Unhappily, there is no doubt Lord Spencer is dead, for I am one of his
executors.'

This announcement silenced even Mr. Rigby, and the conversation now
entirely merged in speculations on what would occur. Numerous were
the conjectures hazarded, but the prevailing impression was, that this
unforeseen event might embarrass those secret expectations of Court
succour in which a certain section of the party had for some time reason
to indulge.

From the moment, however, of the announcement of Lord Spencer's death, a
change might be visibly observed in the tone of the party at Beaumanoir.
They became silent, moody, and restless. There seemed a general, though
not avowed, conviction that a crisis of some kind or other was at hand.
The post, too, brought letters every day from town teeming with fanciful
speculations, and occasionally mysterious hopes.

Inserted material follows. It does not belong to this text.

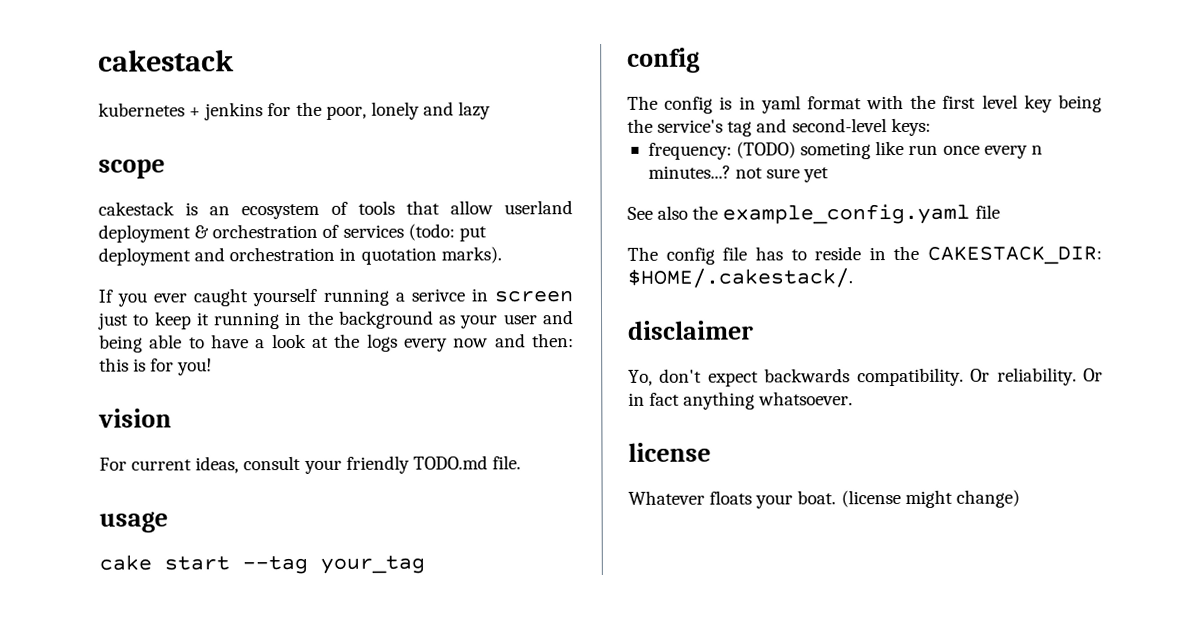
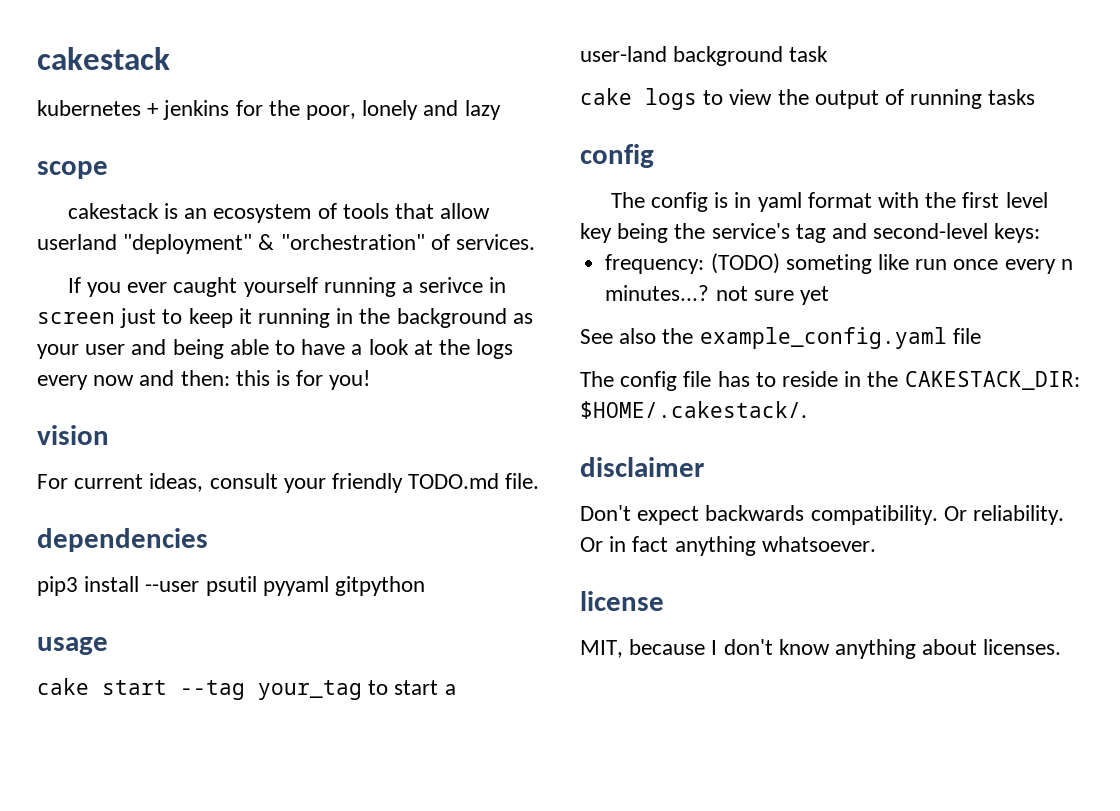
[98,223,487,243] [98,246,502,266] deployment & orchestration of services (todo: put deployment and orchestration in quotation marks). -> [123,234,536,254] "deployment" & "orchestration" of services.
(521, 462) none -> [37,528,208,552] [37,576,426,596] // dependencies // pip3 install --user psutil pyyaml gitpython
(425, 564) none -> [368,680,456,695] [580,46,829,66] [580,88,1036,110] to start a user-land background task // cake logs to view the output of running tasks
[628,368,703,386] Yo, don't -> [580,505,631,521] Don't
[628,489,1020,509] Whatever floats your boat. (license might change) -> [580,639,1062,659] MIT, because I don't know anything about licenses.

'I kept this cover for Peel,' said the Duke pensively, as he loaded his
gun on the morning of the 14th. 'Do you know, I was always against his
going to Rome.'

'It is very odd,' said Tadpole, 'but I was thinking of the very same
thing.'

'It will be fifteen years before England will see a Tory Government,'
said Mr. Rigby, drawing his ramrod, 'and then it will only last five
months.'

'Melbourne, Althorp, and Durham, all in the Lords,' said Taper. 'Three
leaders! They must quarrel.'

'If Durham come in, mark me, he will dissolve on Household Suffrage and
the Ballot,' said Tadpole.

'Not nearly so good a cry as Church,' replied Taper.

'With the Malt Tax,' said Tadpole. 'Church, without the Malt Tax, will
not do against Household Suffrage and Ballot.'

'Malt Tax is madness,' said Taper. 'A good farmer's friend cry without
Malt Tax would work just as well.'

'They will never dissolve,' said the Duke. 'They are so strong.'

'They cannot go on with three hundred majority,' said Taper. 'Forty is
as much as can be managed with open constituencies.'

'If he had only gone to Paris instead of Rome!' said the Duke.

'Yes,' said Mr. Rigby, 'I could have written to him then by every post,
and undeceived him as to his position.'

'After all he is the only man,' said the Duke; 'and I really believe the
country thinks so.'

'Pray, what is the country?' inquired Mr. Rigby. 'The country is
nothing; it is the constituency you have to deal with.'

'And to manage them you must have a good cry,' said Taper. 'All now
depends upon a good cry.'

'So much for the science of politics,' said the Duke, bringing down a
pheasant. 'How Peel would have enjoyed this cover!'

'He will have plenty of time for sport during his life,' said Mr. Rigby.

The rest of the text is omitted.